Há pessoas intencionalmente ignorantes que sempre estão pretendendo alguma interpretação fora do comum (2 Pe 3.16, BV)


Torcer ou adulterar a Palavra de Deus em benefício de uma proposição que se deseja impor é uma medida muito antiga. Depois de admitir que algumas cartas de Paulo contêm coisas difíceis de entender, Pedro garante que “há pessoas intencionalmente ignorantes que sempre [torcem] as cartas dele de todos os lados para significarem uma coisa completamente diferente daquilo que ele queria dizer” (2 Pe 3.16, BV). A engrenagem da maravilhosa graça transformada em libertinagem é desse jeito. Ela é movida por meio de uma raciocínio propositadamente equivocado e distorcido.

Já que os nomes de Tamar (a viúva que se fingiu de prostituta para se deitar com o sogro), Raabe (a prostituta de Jericó) e Bate-Seba (a mulher de Urias com a qual Davi adulterou) estão na genealogia de Jesus (Mt 1.3, 5-6)...

Já que Jesus não veio chamar justos, mas pecadores ao arrependimento (Lc 5.37)...

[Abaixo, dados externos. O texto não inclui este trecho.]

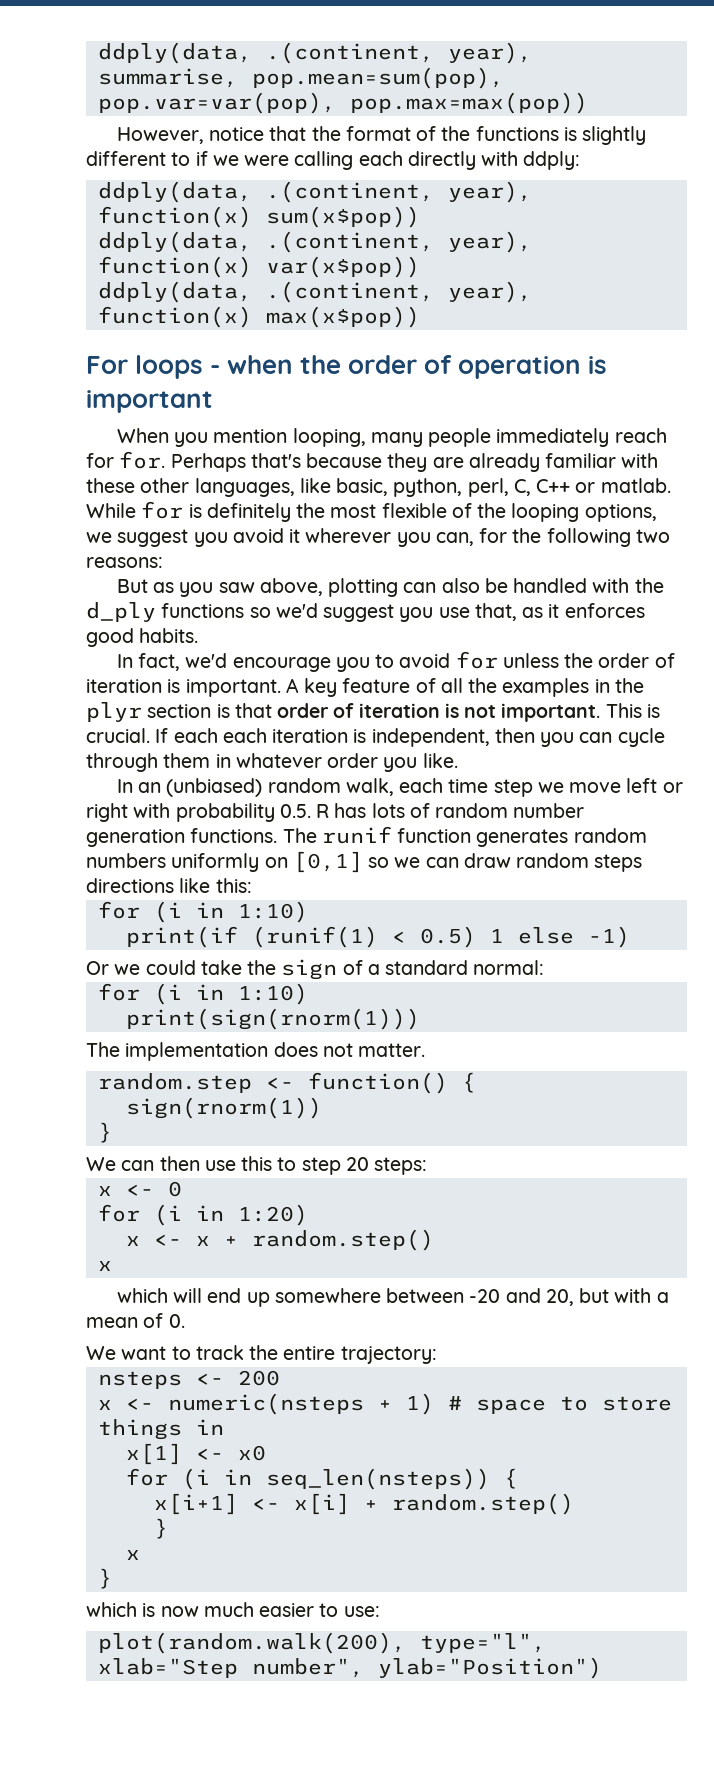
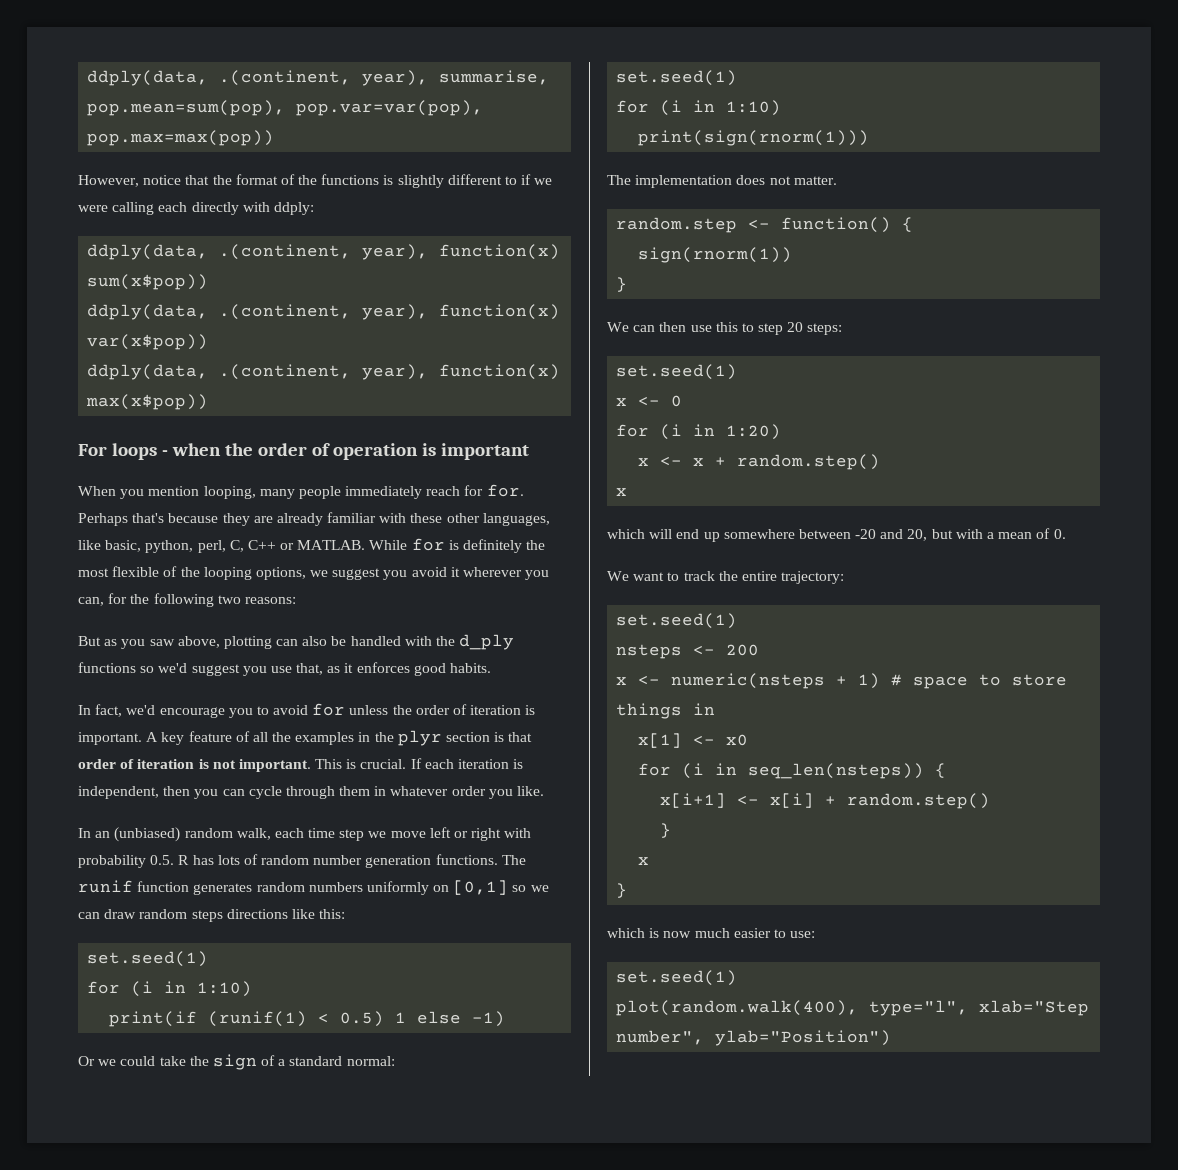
- Perhaps that's because they are already familiar with these other languages, like basic, python, perl, C, C++ or matlab.
+ Perhaps that's because they are already familiar with these other languages, like basic, python, perl, C, C++ or MATLAB.
- If each each iteration is independent, then you can cycle through them in whatever order you like.
+ If each iteration is independent, then you can cycle through them in whatever order you like.
  The runif function generates random numbers uniformly on [0,1] so we can draw random steps directions like this:
+ set.seed(1)
  Or we could take the sign of a standard normal:
+ set.seed(1)
  We can then use this to step 20 steps:
+ set.seed(1)
  We want to track the entire trajectory:
+ set.seed(1)
  which is now much easier to use:
- plot(random.walk(200), type="l", xlab="Step number", ylab="Position")
+ set.seed(1)
+ plot(random.walk(400), type="l", xlab="Step number", ylab="Position")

Já que Jesus veio buscar e salvar o que estava perdido (Lc 19.10)...

Já que Jesus era tido como amigo de publicanos e “pecadores” (Mt 11.19)...

Já que Jesus recebia pecadores e comia com eles (Lc 14.2)...

Já que Jesus ofereceu água viva à mulher samaritana quando ela estava vivendo com o sexto marido e ainda passou dois dias na aldeia dela (Jo 4.1-42)...

Já que Jesus não autorizou o apedrejamento da mulher surpreendida em adultério (Jo 8.1-11)...

Já que Jesus deixou a mulher “pecadora” lavar seus pés com suas lágrimas, enxugá-los com seus cabelos, beijá-los e perfumá-los (Lc 7.36-38)...

Já que Jesus nos perdoa todas as transgressões e removeu toda a nossa culpa, pregando-a na cruz (Cl 2.13-15)...

Já que “o véu do santuário rasgou-se em duas partes, de alto a baixo”, imediatamente após a morte de Jesus (Mt 27.50-51), abrindo-nos “um novo e vivo caminho” para entrarmos no Santo dos santos pelo sangue precioso de Jesus (Hb 10.19)...

Já que onde aumentou o pecado transbordou a graça (Rm 5.20)...

Já que fomos chamados para a liberdade (Gl 5.13)...

Já que Paulo não derrubou o dito popular “Tudo me é permitido”, tão agradável à sociedade permissiva de Corinto (1 Co 6.12; 10.23).

Então,

“Façamos o mal, para que nos venha o bem” (Rm 3.8)...

“Vamos pecar porque não estamos debaixo da Lei” (Rm 6.15).